I set di dati saranno integrati in una piattaforma digitale condivisa tra i paesi partner. Questo strumento operativo e scalabile consentirà alle autorità locali, agli enti di ricerca e alle agenzie di protezione civile di pianificare la prevenzione dei rischi, rafforzare la resilienza costiera e salvaguardare i protocolli ASPIM (Area Specialmente Protetta di Importanza Mediterranea) nel Sud Adriatico.
Nell’ambito del progetto EMERGE (Environmental Management and Ecosystem-based Risk Governance Empowerment), finanziato dal programma Interreg IPA South Adriatic, il partenariato sta completando la prima fase di screening, necessaria per identificare i rischi che minacciano i territori dell’area di Programma.
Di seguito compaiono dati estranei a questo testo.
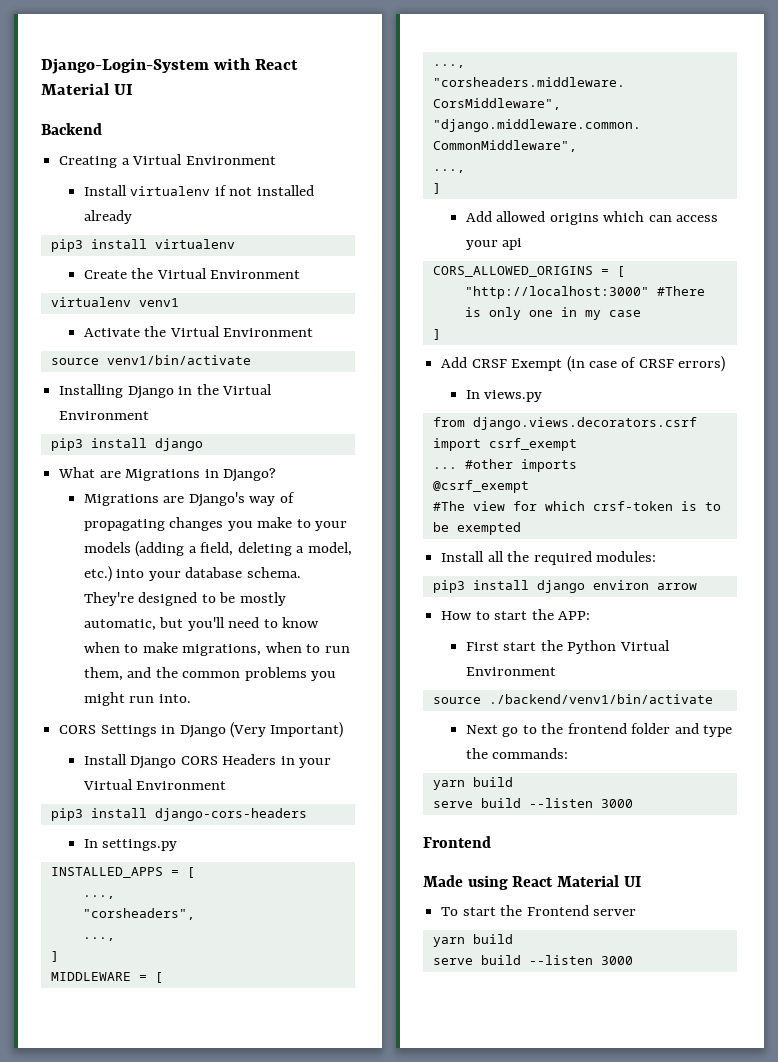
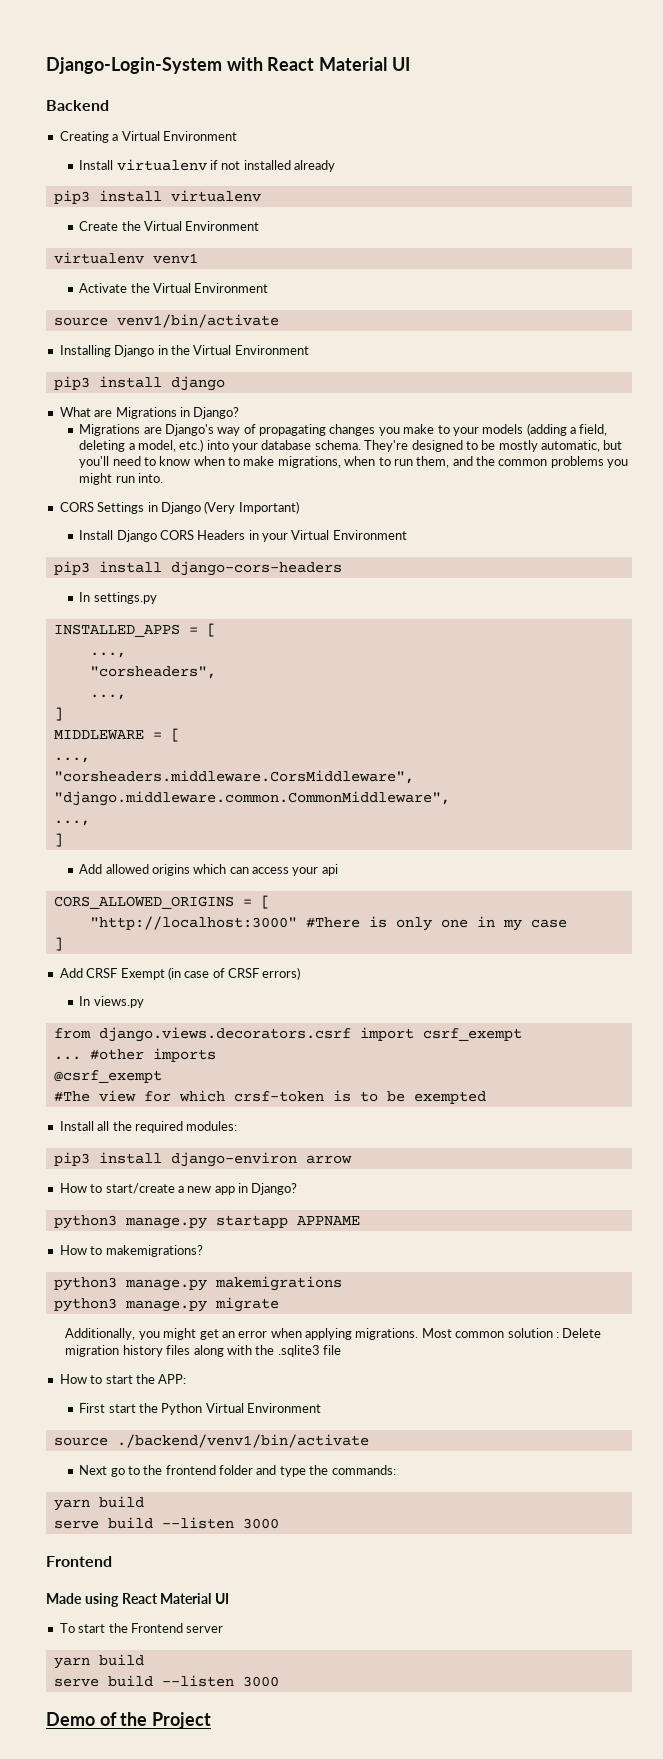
[536,580,649,593] django environ -> [170,1152,297,1167] django-environ
(697, 586) none -> [59,1183,298,1195] [53,1215,360,1229] [59,1245,203,1257] [53,1276,342,1291] [53,1297,279,1312] [65,1328,602,1340] [65,1345,342,1357] // How to start/create a new app in Django? // python3 manage.py startapp APPNAME // How to makemigrations? // python3 manage.py makemigrations // python3 manage.py migrate // Additionally, you might get an error when applying migrations. Most common solution : Delete migration history files along with the .sqlite3 file
(633, 960) none -> [46,1712,212,1729] // Demo of the Project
Sulla base delle informazioni raccolte, sarà sviluppato un Catalogo dei Rischi.
Questo lavoro, di fondamentale valore per la sicurezza costiera, è stato coordinato da ARTI Puglia (Agenzia Regionale per la Tecnologia, il Trasferimento tecnologico e l’Innovazione) in qualità di Lead Partner e guidato a livello scientifico da ARPA Puglia (Agenzia Regionale per la Protezione Ambientale), partner di progetto. L’iniziativa ha coinvolto gli altri partner del progetto: l’AAST Termoli (Azienda Autonoma di Soggiorno e Turismo) per il Molise, l’Istituto IEI (Istituto di Eccellenza Internazionale) per l’Albania e l’Università FSKL (Facoltà di Traffico, Comunicazioni e Logistica di Budva, Università dell’Adriatico) per il Montenegro.